Jesús Orozco

Personal information
- Full name: Jesús Manuel Orozco Hernández
- Date of birth: 12 February 2001 (age 24)
- Place of birth: Venezuela
- Position(s): Forward

Youth career
- Deportivo Táchira

Senior career*
- Years: Team / Apps / (Gls)
- 2018–2023: Deportivo Táchira / 19 / (4)
- 2021: → Ureña (loan)

= Jesús Orozco (Venezuelan footballer) =

Venezuelan footballer (born 2001)

Jesús Manuel Orozco Hernández (born 12 February 2001) is a Venezuelan footballer who plays as a forward.

==Career==
===Club career===
Orozco is a product of Deportivo Táchira and made his professional debut for the club on 19 August 2018 against Monagas in the Venezuelan Primera División. He started on the bench, before he came on as a substitute for Ronaldo Lucena in the 73rd minute. Orozco scored his first professional goal for Deportivo Táchira on 13 November 2020 against Portuguesa, where he became the match-winner in a 1–0 victory.

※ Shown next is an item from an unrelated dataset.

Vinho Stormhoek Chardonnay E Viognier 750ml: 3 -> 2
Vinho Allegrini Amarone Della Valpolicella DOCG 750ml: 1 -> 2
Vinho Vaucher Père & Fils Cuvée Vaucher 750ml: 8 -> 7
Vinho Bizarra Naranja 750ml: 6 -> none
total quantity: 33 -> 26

After a game between Deportivo Táchira and Brazilian club Internacional in the Copa Libertadores on 28 April 2021, which Táchira lost 0-4, it was revealed that Orozco had been invited to join the Brazilian club for a period, so Internacional could evaluate him.

On 30 July 2021, Orozco joined Ureña on loan for the rest of 2021.